Government plunders properties, churches and monastries of Syriac community in Turkey

Mor Gabriel Monastery in Mardin's Midyat district.

Turkish government has seized the properties of Syriac (Aramean) community in Turkey including churches, monasteries and cemeteries and given them to public institutions like Religious Affairs Directorate (Diyanet), reported by Demokrat Haber on Thursday.

According to the report, Turkey’s Mardin Governorate has decided to hand over numbers of properties including monasteries, churches and cemeteries which have been belong to Turkey’s Syriac community in Mardin province and its districts to the treasury or public institutions.

It was reported that Mardin Governor Office has established a special Commission for Liquidation and Sharing for the properties owned by Turkey’s Syriac community. The Foundation of Mor Gabriel Monastery has objected the seizure and delivery decisions of Syriac properties. However, the objection was also rejected by the commission on May 2017.

Tens of churches, monasteries and cemeteries were reportedly given by the commission to the Turkey’s Religious Affairs Directorate (Diyanet) as some cemeteries were given to Mardin Municipality. Syriac community has applied to the court to stop and annul the systematic and official plundering of their properties.

Kuryako Ergün, the Chariman of Mor Gabriel Monastery, said that they have started to sue the decision after determining the properties delivered by the commission to Turkey’s public institutions. Ergün also said that about 50 churches and monasteries have been given to Diyanet till today.

The controversy, especially over Mor Gabriel Monastry, over Syriac properties is not new. On January 26, 2011, the Turkish supreme court granted substantial parts of the Mor Gabriel Monastery to the Turkish Treasury. The ruling was that land inside and adjacent to the monastery, which the monastery has owned for decades and has paid taxes for, belongs to the State. On June 13, 2012 the Turkish supreme court of appeals upheld this decision, which Syriacs continued to protest.

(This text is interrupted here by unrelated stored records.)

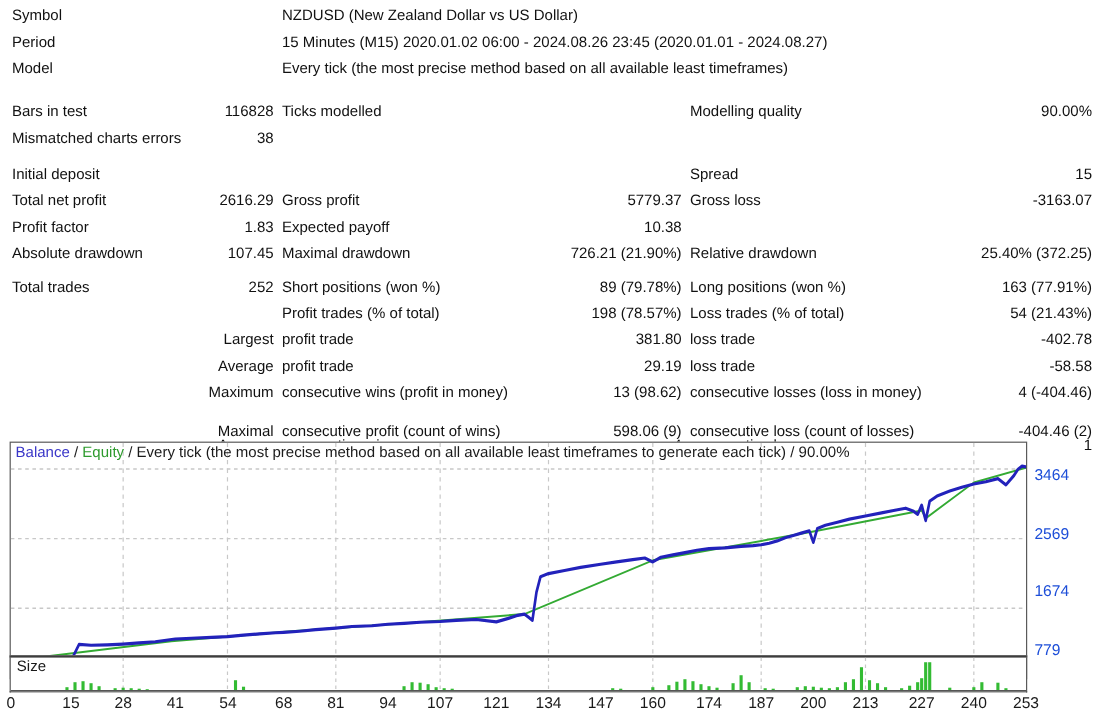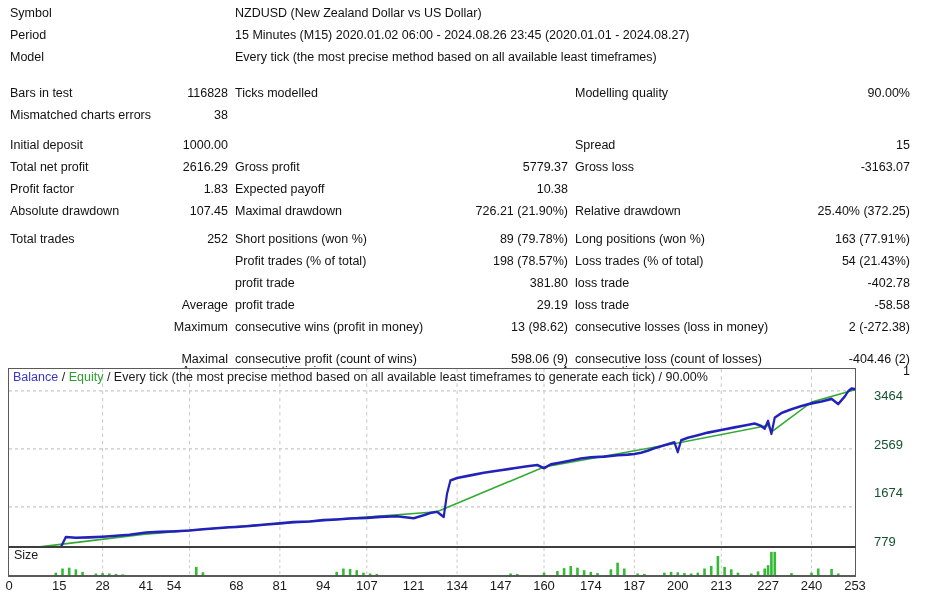--- a/index.html
+++ b/index.html
@@ -76,7 +76,6 @@
       </div>
       <div class="st-row" style="top: 138px;">
         <span class="c1l">Initial deposit</span>
-        <span class="c1v">1000.00</span>
         <span class="c3l">Spread</span>
         <span class="c3v">15</span>
       </div>

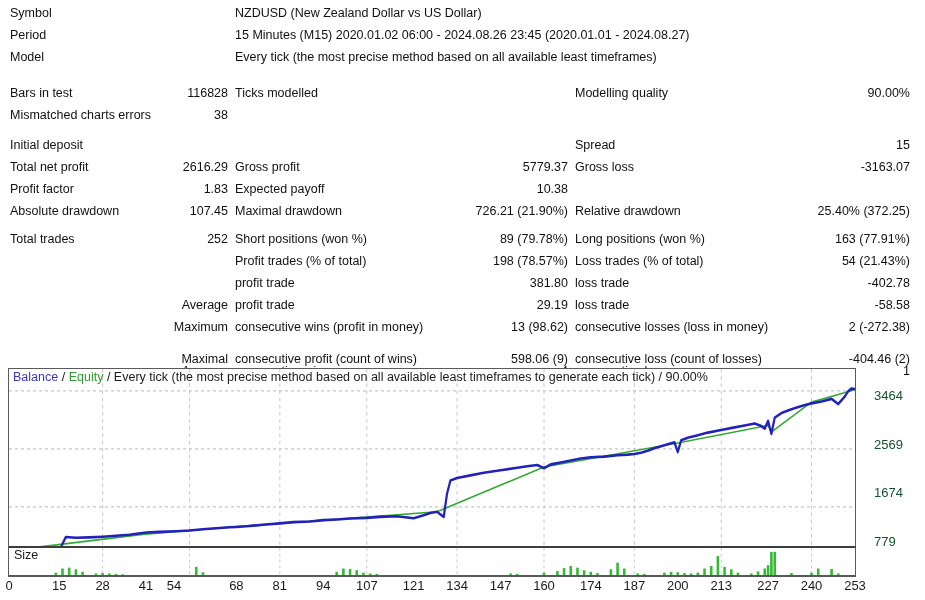--- a/index.html
+++ b/index.html
@@ -116,6 +116,7 @@
         <span class="c3v">54 (21.43%)</span>
       </div>
       <div class="st-row" style="top: 276px;">
+        <span class="c1p">Largest</span>
         <span class="c2l">profit trade</span>
         <span class="c2v">381.80</span>
         <span class="c3l">loss trade</span>

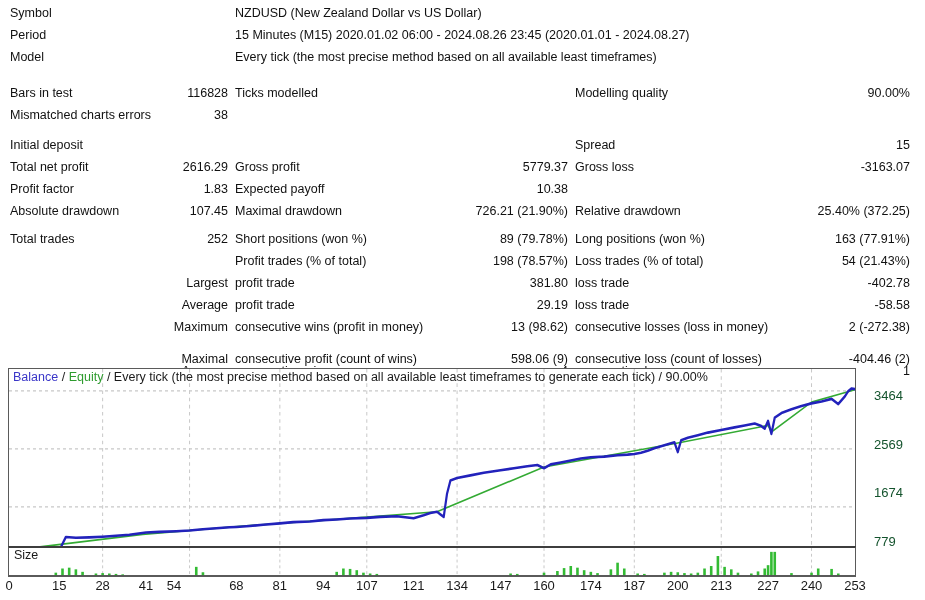--- a/index.html
+++ b/index.html
@@ -134,7 +134,7 @@
         <span class="c2l">consecutive wins (profit in money)</span>
         <span class="c2v">13 (98.62)</span>
         <span class="c3l">consecutive losses (loss in money)</span>
-        <span class="c3v">2 (-272.38)</span>
+        <span class="c3v">4 (-404.46)</span>
       </div>
       <div class="st-row" style="top: 342px; margin-top: 10px;">
         <span class="c1p">Maximal</span>

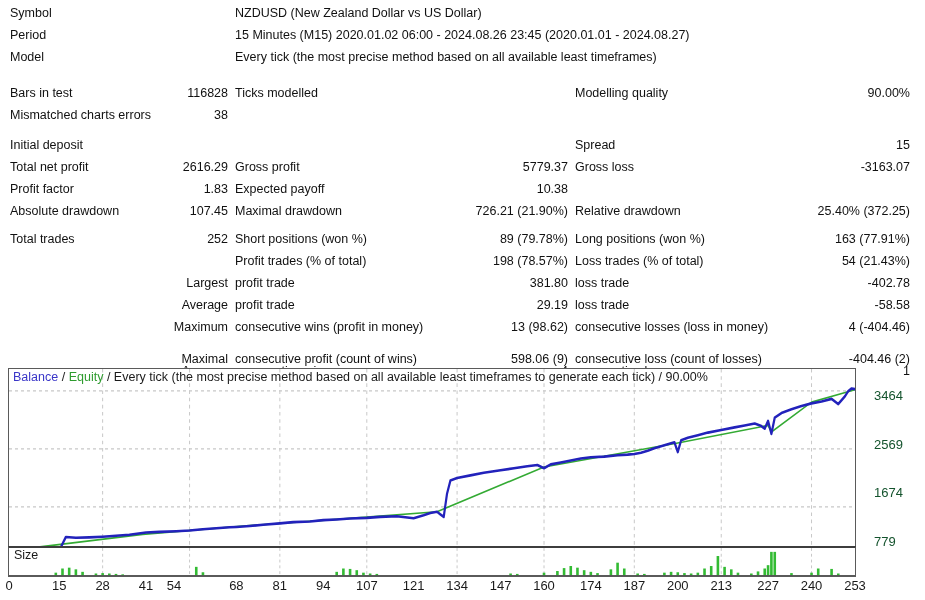--- a/index.html
+++ b/index.html
@@ -33,7 +33,7 @@
   .lg-sep,.lg-rest{color:#1a1a1a;}
   .plot{position:absolute;left:0;top:0;width:100%;height:100%;}
   .yaxis{position:absolute;left:858px;top:378px;width:64px;height:166px;}
-  .ytick{position:absolute;left:16px;white-space:nowrap;font-size:13px;color:#14532d;}
+  .ytick{position:absolute;left:4px;white-space:nowrap;font-size:13px;color:#1d4ed8;}
 
   .size-wrap{position:absolute;left:8px;top:546px;width:848px;height:31px;
              border:1px solid #5a5a5a;border-top:2px solid #3d3d3d;background:#fff;box-sizing:border-box;padding-left:46px;}

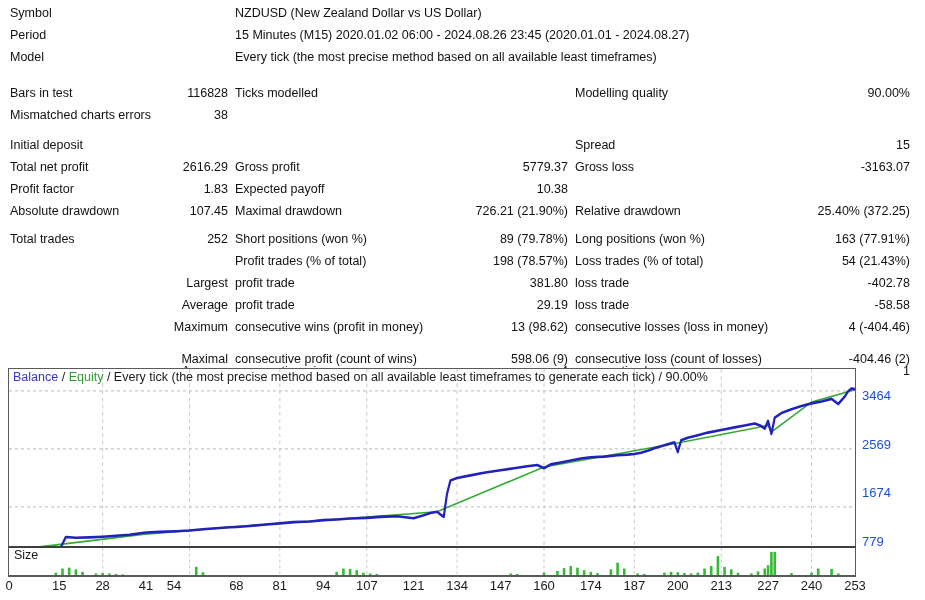--- a/index.html
+++ b/index.html
@@ -264,7 +264,7 @@
       <div class="xtick" style="left: 59.1581px;">15</div>
       <div class="xtick" style="left: 102.628px;">28</div>
       <div class="xtick" style="left: 146.099px;">41</div>
-      <div class="xtick" style="left: 174px;">54</div>
+      <div class="xtick" style="left: 190px;">54</div>
       <div class="xtick" style="left: 236.383px;">68</div>
       <div class="xtick" style="left: 279.854px;">81</div>
       <div class="xtick" style="left: 323.324px;">94</div>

The then Turkish Prime Minister Recep Tayyip Erdoğan announced on September 2013 that the land would be returned to the Syriac community in Turkey. This decision was approved a week later by the Prime Ministry Directorate General of Foundations. A land registration process of two months would begin and was subject to approval.

The head of the Monastery of Mor Gabriel Foundation was handed the deeds of 12 parcels of the immovable property belonged to the Foundation of the Monastery of Mor Gabriel on February 25, 2014. This was based on the decision taken on October 7, 2013 by the Council of Foundations of the General Directorate of the Foundations. The legal process for taking the remaining 18 parcels of the monastery property continues.

Syriacs are an indigenous Semitic ethnic group and minority of Turkey (and also northern Iraq and northeast Syria) with a presence in the region dating to as far back as the 25th century BC, making them the oldest ethnic group in the nation. Some regions of what is now south eastern Turkey were an integral part of Assyria from the 25th century BC to the 7th century AD, including its final capital, Harran.

The Syriacs were once a large ethnic minority in the Ottoman Empire, but, following the Assyrian genocide, most were murdered or forced to emigrate to join fellow Assyrians in northern Iraq, northeast Syria, and northwest Iran. Now, they live in small numbers in eastern Turkey and İstanbul.